The author of this psalm was very familiar with such a storm. We can imagine the author making his way on the mountain when suddenly a storm broke and he was alone, exposed to the elements. The experience is intense. After a time the psalmist seeks to put that moment into words. Aside from what psalms might teach us, they are also compelling as pieces of literature. The poetic description is wonderfully evocative here. While the psalm is worthy of our attention as literature alone, there is always something more than mere evocation of nature in a psalm.

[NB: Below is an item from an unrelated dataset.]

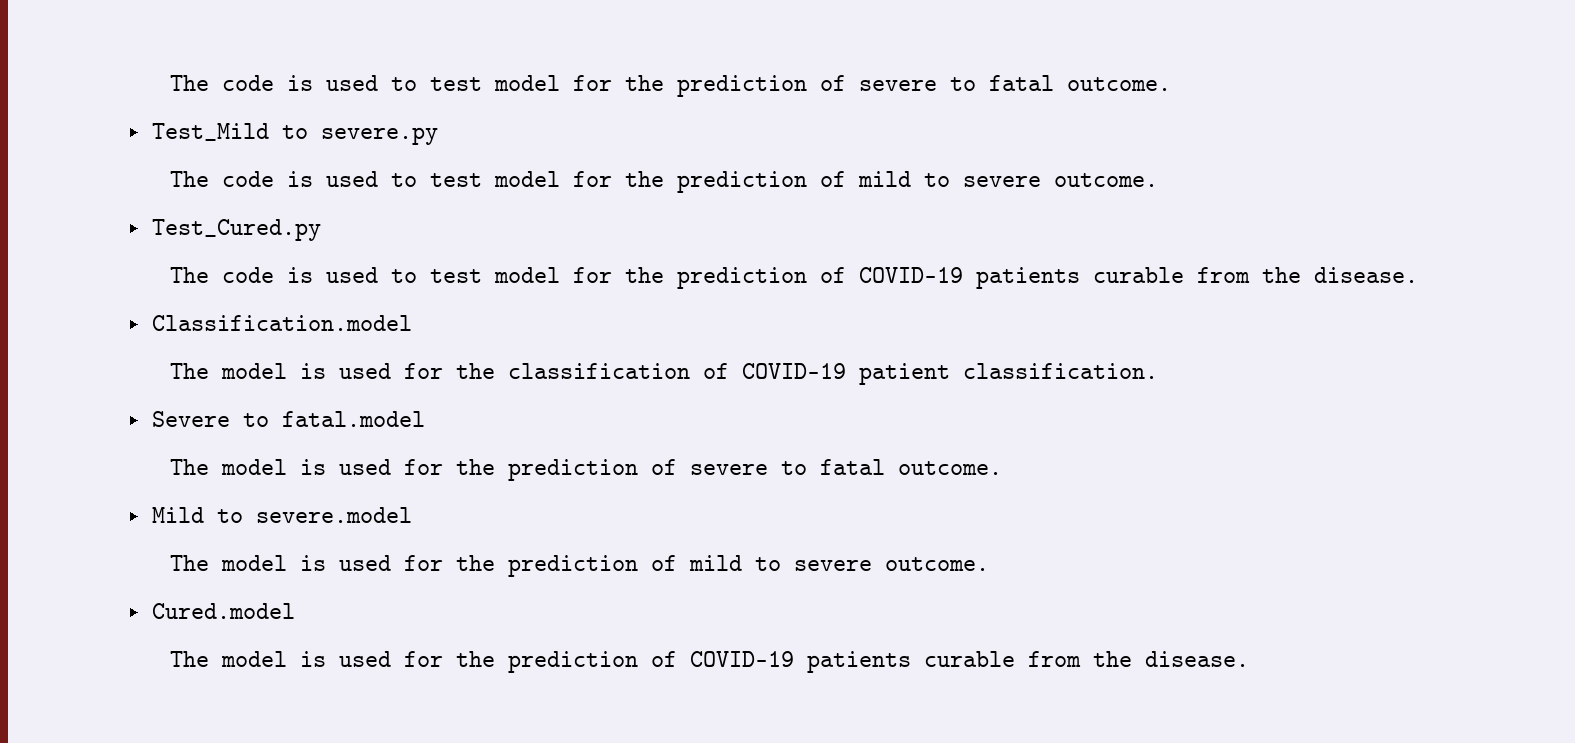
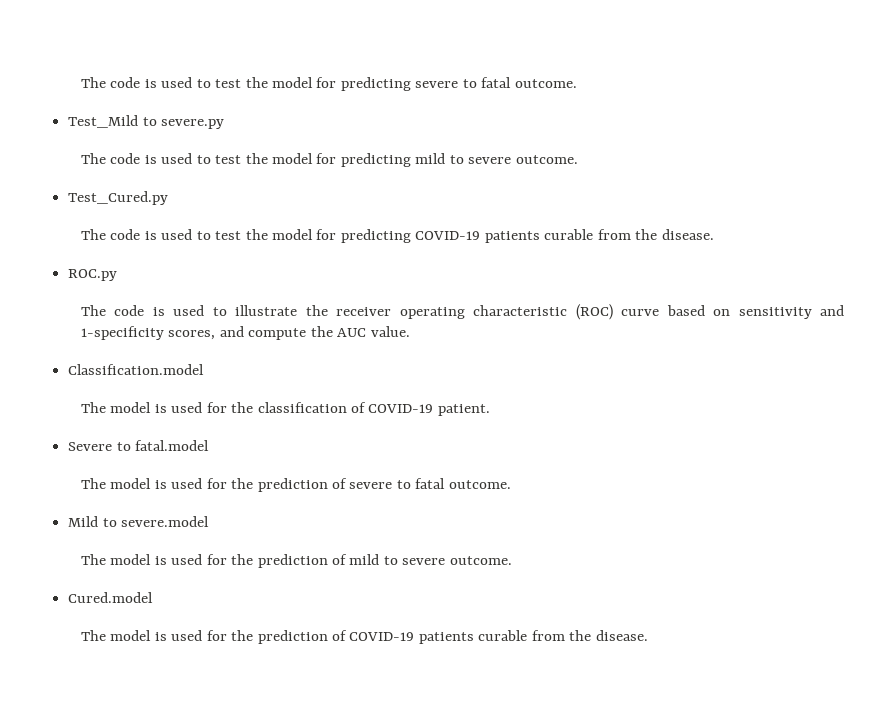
[169,75,846,97] The code is used to test model for the prediction of -> [80,77,411,91] The code is used to test the model for predicting
[493,171,846,193] model for the prediction of -> [245,153,411,167] the model for predicting
[493,267,1418,289] model for the prediction of COVID-19 patients curable from the disease. -> [245,229,714,243] [68,269,118,281] [80,304,845,320] [80,326,410,340] the model for predicting COVID-19 patients curable from the disease. // ROC.py // The code is used to illustrate the receiver operating characteristic (ROC) curve based on sensitivity and 1-specificity scores, and compute the AUC value.
[858,363,1158,385] patient classification. -> [437,404,490,416] patient.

After the storm passes the psalmist reflects on what has taken place. As they recall the experience they identify the sense of awe they felt at the display of power in the natural world. And then their thinking turns to the power and majesty of the G-d who created the mountain itself, the trees on it, the lightning and the thunder: G-d the creator, the one who is infinitely more powerful than this display of the most overwhelming forces of the natural world. The sound of the thunder becomes a dim echo of the voice of G-d. A mountain storm becomes a metaphor for the G-d who is both outside of nature and its source. The encounter with a mountain storm gives the psalmist—and us—a chance to confront the awesome power of G-d.

The mountain storm reminds the psalmist of the history of the people of Israel. There was another moment when the earth shook and a mountain resonated with thunder and blazed with lightning. At that moment, the whole assembled household of Israel  recognized the voice of G-d in nature. The psalmist’s thoughts are carried back to “the wilderness of Kadesh” (v. 8) when the people as a whole had its profound encounter with G-d and received the Ten Commandments at Sinai. The thundering voice, the commanding presence: these are the very images evoked when we read Exodus 19. We stand at Sinai every moment. We are always at the doorway of the presence of G-d, always in a place to hear G-d’s voice and called on to respond to it. The mountain storm in the life of the psalmist, the mountain storms we have experienced and the mountain aflame in the Sinai moment are connected. We do not live in the present alone. In the life of the spirit, past and present flow together. We live in all those moments at once. We are part of the great spiritual mountain peaks no less than in the moment we call “our own.”

To underscore this point, the focus shifts from the psalmist’s storm experience and from Sinai to our own lives. Part of the power of the psalms is that they are, in the end, always about us. The G-d of the psalms is not a G-d of the distant past or of the great historical moments. The G-d of the psalms is the G-d whom we meet in our own lives.

We end with yet another evocation of G-d. For the G-d who is at the core of psalms is no mere force of nature, nor mere power alone. Throughout the psalms, we are reminded that G-d is a caring presence. G-d looks after us and seeks our welfare. The conclusion of this graphic evocation of G-d’s power ends on a very different note. G-d is invoked in terms of our relationship. The last verse offers consolation and hope. After we have been thrown into the turmoil and terror of the mountain storm, the psalmist assures us that G-d will give us the strength to withstand such terrifying moments: not only the storms that break out in the mountains, but all the storms that can erupt in our lives. The storms will not prevail against us. G-d gives us strength to endure and to overcome.

We do more than prevail. The psalmist holds out to us G-d’s most precious gift. Whatever the challenges, whatever the obstacles and travails, in the end, the psalmist assures us, G-d will bless us with shalom. While we are accustomed to translating the word shalom as “peace,” it conveys an even more resonant meaning than that. Shalom evokes a sense of wholeness, well-being, completeness. After experiencing all the shaking and the shattering, all the breaking of trees and the stripping bare of forests, all the disruption of the landscape, by the end of the psalm we find ourselves emerging intact.

We experience storms. No one can escape them. But we also experience our own resilience, our reservoirs of endurance. The G-d who unleashes such overwhelming destruction is the very same G-d who can give us strength to endure it; the G-d who, in the end, will bless us with shalom: wholeness, well being, peace around us and completeness within ourselves.